Die systematische Zerstörung dieser Speicher ist eine direkte Folge des unersättlichen Hungers des Systems nach Fläche. Um diesen Hunger zu verstehen, muss man die Dimensionen kennen: Die Landwirtschaft nutzt die Hälfte der gesamten bewohnbaren Landoberfläche der Erde, und von dieser riesigen Fläche werden allein 77 % für die Tierhaltung genutzt. Die Rinderhaltung allein ist für 41 % der tropischen Entwaldung verantwortlich. Dies wird oft fälschlicherweise dem Konsum von Tofu zugeschrieben, doch die Fakten widerlegen diesen Mythos: 76 bis 80 % des weltweit angebauten Sojas werden an Nutztiere verfüttert, während nur etwa 6 % direkt von Menschen konsumiert werden. Wenn Wälder für neue Weiden oder Futtermittelfelder gerodet werden, werden nicht nur CO₂-Senken im großen Stil vernichtet, es wird auch der über Jahrhunderte im Holz und im Boden gespeicherte Kohlenstoff als CO₂ freigesetzt. Danach degradiert die intensive Bewirtschaftung die Böden selbst. Gesunder, humusreicher Boden besteht zu einem erheblichen Teil aus organischem Kohlenstoff. Durch Erosion, also den Abtrag der fruchtbaren obersten Bodenschicht, geht dieser Kohlenstoff verloren und wird in der Atmosphäre zu CO₂. Auf konventionell bewirtschafteten Äckern ist die Erosionsrate heute mehr als 100-mal höher als die natürliche Rate der Bodenneubildung. Konkret beträgt die Erosionsrate im Schnitt 1 mm pro Jahr, während die natürliche Rate der Bodenneubildung oft bei weniger als 0,1 mm pro Jahr liegt. So wird die lebenswichtige Kohlenstoffsenke Boden zu einer zusätzlichen Kohlenstoffquelle.
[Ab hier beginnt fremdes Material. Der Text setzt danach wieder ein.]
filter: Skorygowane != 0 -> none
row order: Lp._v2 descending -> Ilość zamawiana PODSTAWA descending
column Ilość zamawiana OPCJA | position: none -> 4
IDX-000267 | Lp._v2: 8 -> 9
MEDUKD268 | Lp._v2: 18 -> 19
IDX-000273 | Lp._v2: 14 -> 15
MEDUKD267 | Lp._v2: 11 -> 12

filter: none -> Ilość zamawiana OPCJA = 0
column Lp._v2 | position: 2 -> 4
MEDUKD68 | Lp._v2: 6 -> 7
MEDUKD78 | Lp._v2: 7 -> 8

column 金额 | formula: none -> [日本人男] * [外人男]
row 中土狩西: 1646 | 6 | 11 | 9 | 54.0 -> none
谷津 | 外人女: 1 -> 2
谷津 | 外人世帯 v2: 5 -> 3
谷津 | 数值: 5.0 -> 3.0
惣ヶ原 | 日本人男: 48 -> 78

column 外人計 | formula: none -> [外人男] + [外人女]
Die Anatomie der Emissionen: Die Logik der Zerstörung

Wie verteilen sich diese Emissionen innerhalb des Systems? Die Aufschlüsselung offenbart eine fast symmetrische Lastenteilung. Die direkten Emissionen aus der Tierhaltung (enterische Fermentation und Güllemanagement) und die Emissionen aus der Produktion von Tierfutter (Düngemittel, Maschinen) halten sich in etwa die Waage. Beide Blöcke sind für sich genommen bereits gewaltig. Die volle Dimension der Zerstörung wird jedoch erst sichtbar, wenn man die Emissionen aus der Landnutzungsänderung hinzurechnet. Diese sind so massiv, dass sie den Beitrag der Landwirtschaft zur Klimakrise noch einmal dramatisch erhöhen.
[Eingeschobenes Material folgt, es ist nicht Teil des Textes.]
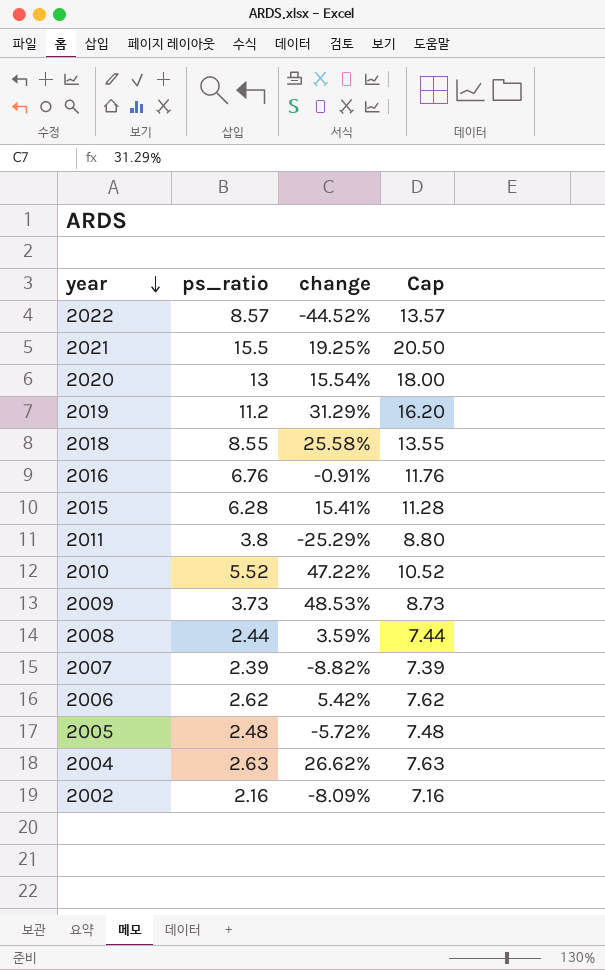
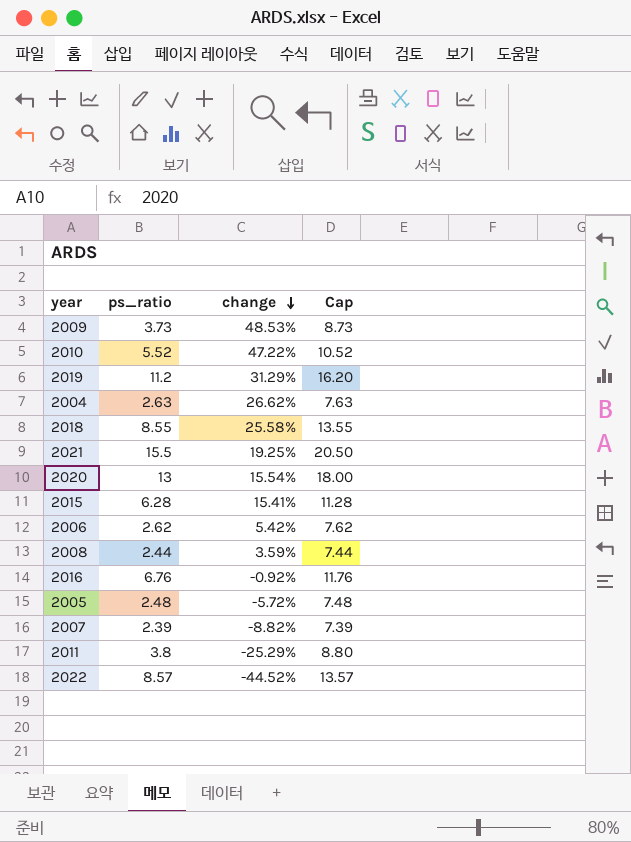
row order: year descending -> change descending
row 2002: 2.16 | -8.09% | 7.16 -> none
2016 | change: -0.91% -> -0.92%

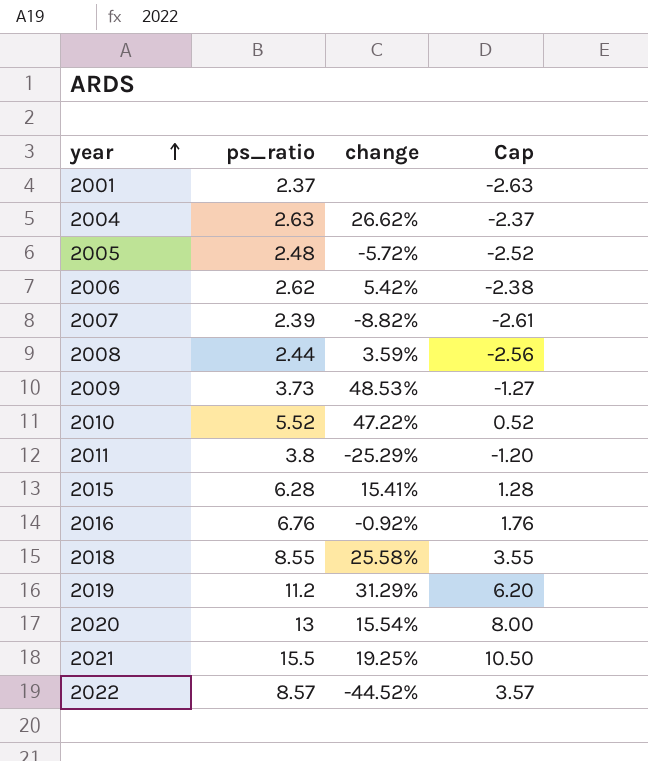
row order: change descending -> year ascending
column Cap | formula: [ps_ratio] + 5 -> [ps_ratio] - 5
row 2001: none -> 2.37 | none | -2.63

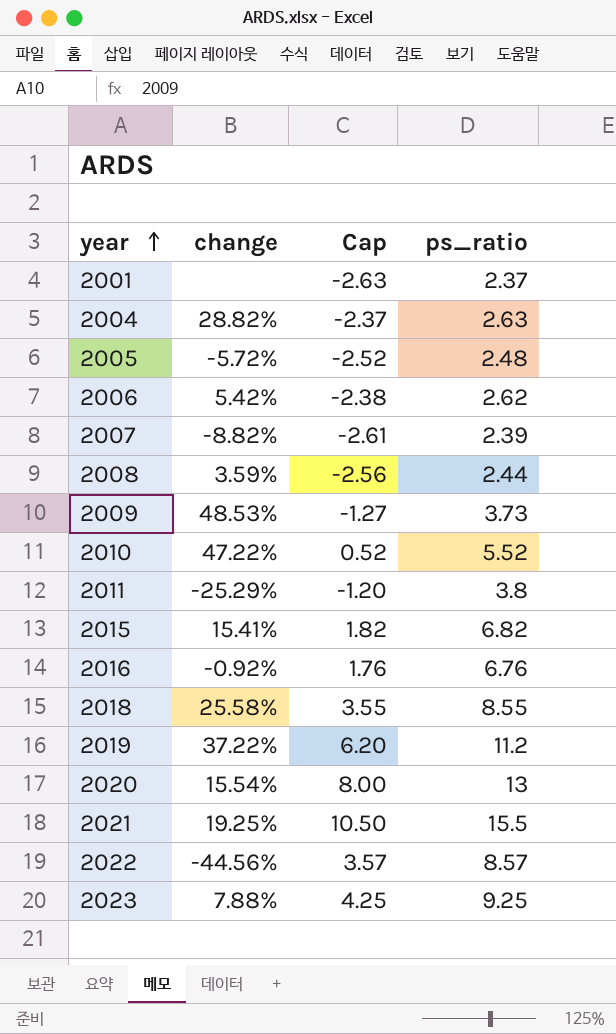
column ps_ratio | position: 2 -> 4
2004 | change: 26.62% -> 28.82%
2015 | Cap: 1.28 -> 1.82
2015 | ps_ratio: 6.28 -> 6.82
2019 | change: 31.29% -> 37.22%
2022 | change: -44.52% -> -44.56%
row 2023: none -> 7.88% | 4.25 | 9.25

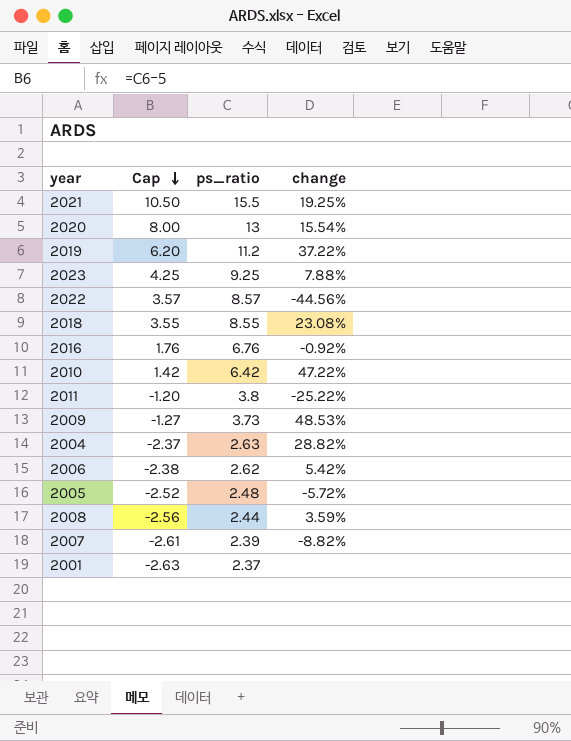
row order: year ascending -> Cap descending
column change | position: 2 -> 4
row 2015: 15.41% | 1.82 | 6.82 -> none
2018 | change: 25.58% -> 23.08%
2010 | Cap: 0.52 -> 1.42
2010 | ps_ratio: 5.52 -> 6.42
2011 | change: -25.29% -> -25.22%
Der eigentliche Motor hinter all diesen Prozessen ist die fundamentale Ineffizienz des Systems. Weil bei der Umwandlung von pflanzlichen zu tierischen Kalorien bei Rindfleisch bis zu 99 % des Inputs verloren gehen, wird jene Kaskade der Zerstörung in Gang gesetzt, die alle zuvor genannten Emissionsquellen speist.

Ausblick

Die Diagnose ist eindeutig: Das System aus intensiver Landwirtschaft und Tierproduktion ist der dominante Treiber für die Überschreitung der planetaren Belastungsgrenzen unseres Klimasystems. Doch in der Größe des Problems liegt auch die Größe des Lösungshebels. Eine Abkehr von diesem System würde nicht nur die Emissionen drastisch senken. Sie würde, wie eine wegweisende Studie zeigt, die globale landwirtschaftliche Flächennutzung um 76 % reduzieren. Dies würde 3,1 Milliarden Hektar Land freisetzen, eine Fläche von der Größe des afrikanischen Kontinents. Die Treibhausgasemissionen des Lebensmittelsystems könnten dadurch um 49 bis 73 % gesenkt werden. Wir könnten riesige Landflächen der Natur zurückgeben und durch Wiederaufforstung und die Wiedervernässung von Mooren massive Mengen Kohlenstoff aus der Atmosphäre binden. Die Überlegenheit dieses Ansatzes zeigt sich im Detail: Selbst das emissionsärmste Rindfleisch verursacht pro 100 Gramm Protein immer noch sechsmal mehr Treibhausgaseund benötigt 36-mal mehr Land als Erbsen. Während technische Verbesserungen in der Landwirtschaft nötig sind und 20 bis 30 %der bis 2050 nötigen globalen Emissionsminderungen liefern können, stellt der Weltklimarat klar, dass sie verzögerte Reduktionen in anderen Sektoren nicht kompensieren können. Das Agrarsystem, heute einer der größten Zerstörer des Klimas, birgt damit den wirksamsten Schlüssel zu seiner Stabilisierung.